» ASSIGNMENT: All the data below goes into the copy word for word, but the pictures don't.

Web page edit records
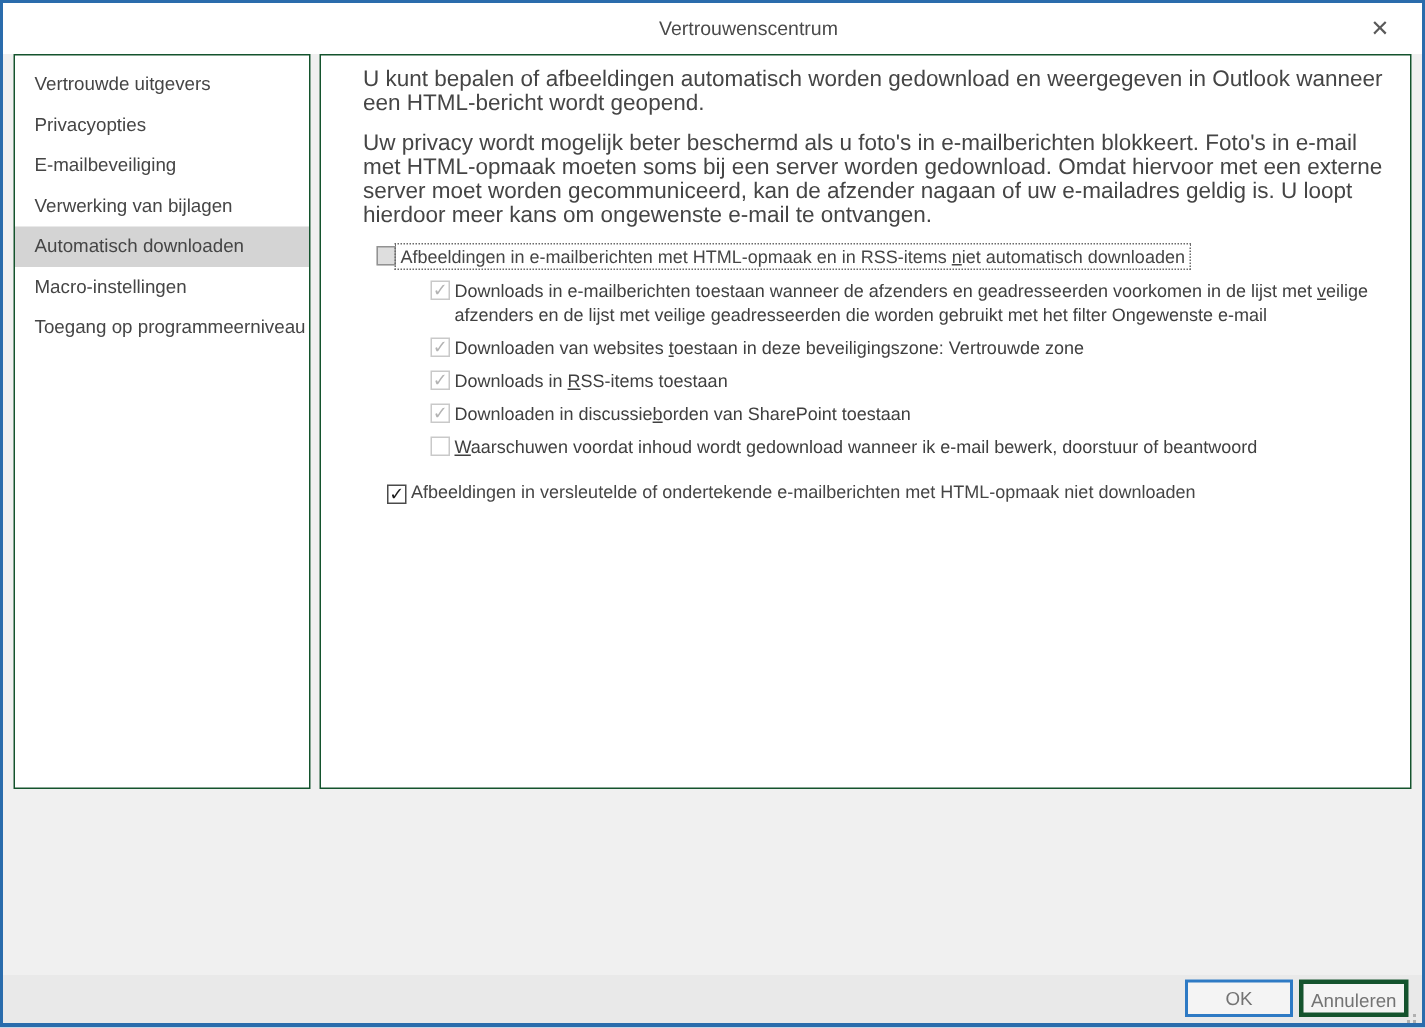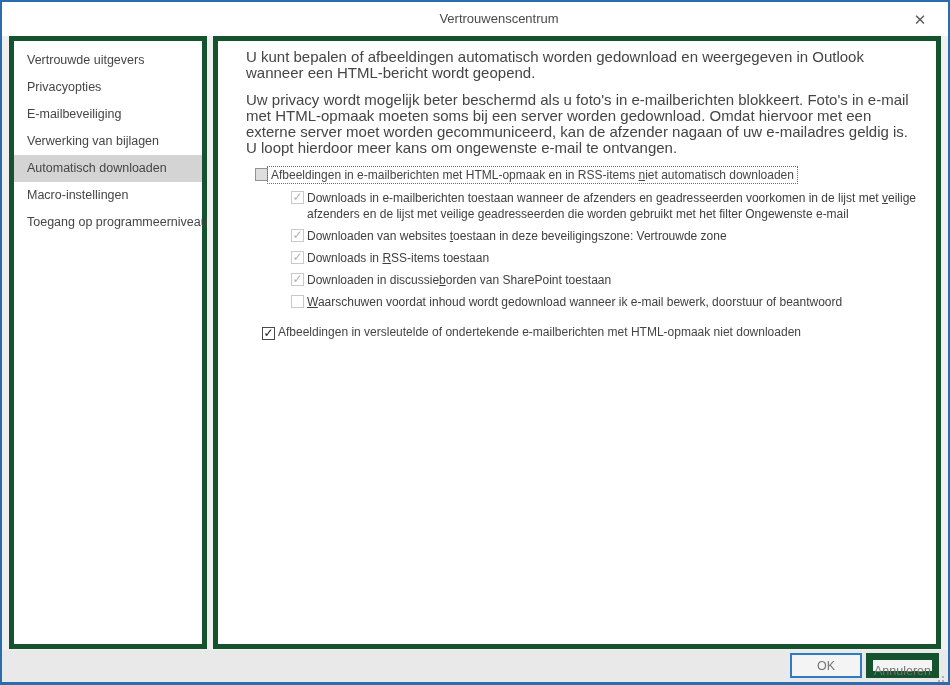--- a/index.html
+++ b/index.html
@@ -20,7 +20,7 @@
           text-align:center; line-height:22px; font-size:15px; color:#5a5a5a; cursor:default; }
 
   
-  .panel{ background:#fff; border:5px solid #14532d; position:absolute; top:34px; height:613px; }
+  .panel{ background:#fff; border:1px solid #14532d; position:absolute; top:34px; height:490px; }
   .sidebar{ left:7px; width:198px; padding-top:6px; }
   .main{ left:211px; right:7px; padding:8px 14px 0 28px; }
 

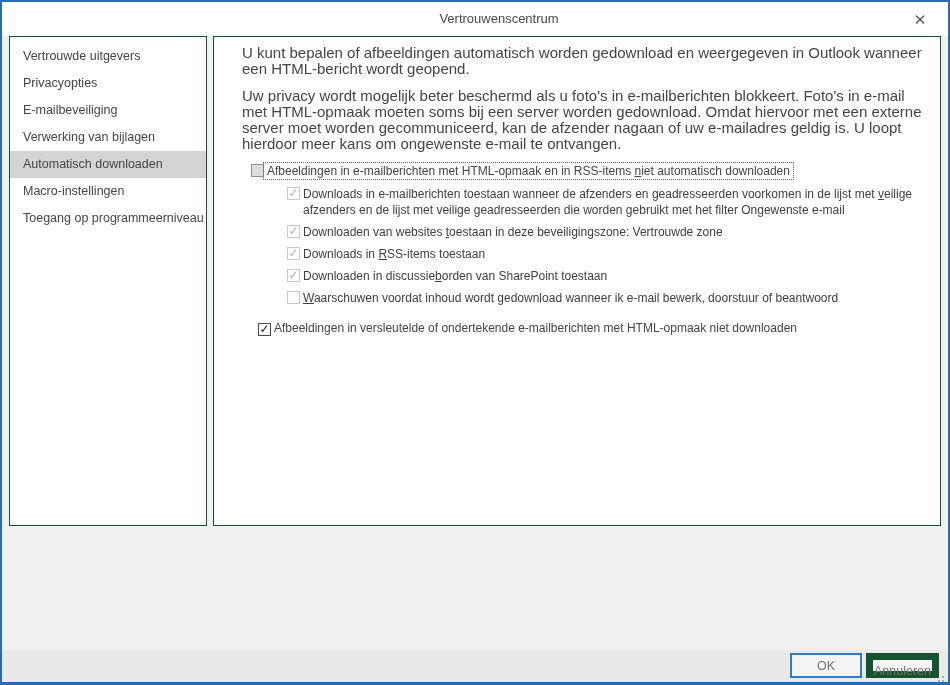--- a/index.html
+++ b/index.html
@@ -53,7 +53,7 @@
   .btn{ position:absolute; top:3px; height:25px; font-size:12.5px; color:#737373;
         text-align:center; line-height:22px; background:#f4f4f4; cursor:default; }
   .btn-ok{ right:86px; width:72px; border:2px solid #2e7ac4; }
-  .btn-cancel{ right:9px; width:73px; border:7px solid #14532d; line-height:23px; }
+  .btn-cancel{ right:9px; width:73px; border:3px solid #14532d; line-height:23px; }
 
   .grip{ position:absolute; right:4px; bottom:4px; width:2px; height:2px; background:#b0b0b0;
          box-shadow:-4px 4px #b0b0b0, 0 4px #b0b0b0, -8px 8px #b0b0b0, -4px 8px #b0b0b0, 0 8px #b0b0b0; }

» OUTPUT BELOW:
--- a/index.html
+++ b/index.html
@@ -20,7 +20,7 @@
           text-align:center; line-height:22px; font-size:15px; color:#5a5a5a; cursor:default; }
 
   
-  .panel{ background:#fff; border:5px solid #14532d; position:absolute; top:34px; height:613px; }
+  .panel{ background:#fff; border:1px solid #14532d; position:absolute; top:34px; height:490px; }
   .sidebar{ left:7px; width:198px; padding-top:6px; }
   .main{ left:211px; right:7px; padding:8px 14px 0 28px; }
 

--- a/index.html
+++ b/index.html
@@ -53,7 +53,7 @@
   .btn{ position:absolute; top:3px; height:25px; font-size:12.5px; color:#737373;
         text-align:center; line-height:22px; background:#f4f4f4; cursor:default; }
   .btn-ok{ right:86px; width:72px; border:2px solid #2e7ac4; }
-  .btn-cancel{ right:9px; width:73px; border:7px solid #14532d; line-height:23px; }
+  .btn-cancel{ right:9px; width:73px; border:3px solid #14532d; line-height:23px; }
 
   .grip{ position:absolute; right:4px; bottom:4px; width:2px; height:2px; background:#b0b0b0;
          box-shadow:-4px 4px #b0b0b0, 0 4px #b0b0b0, -8px 8px #b0b0b0, -4px 8px #b0b0b0, 0 8px #b0b0b0; }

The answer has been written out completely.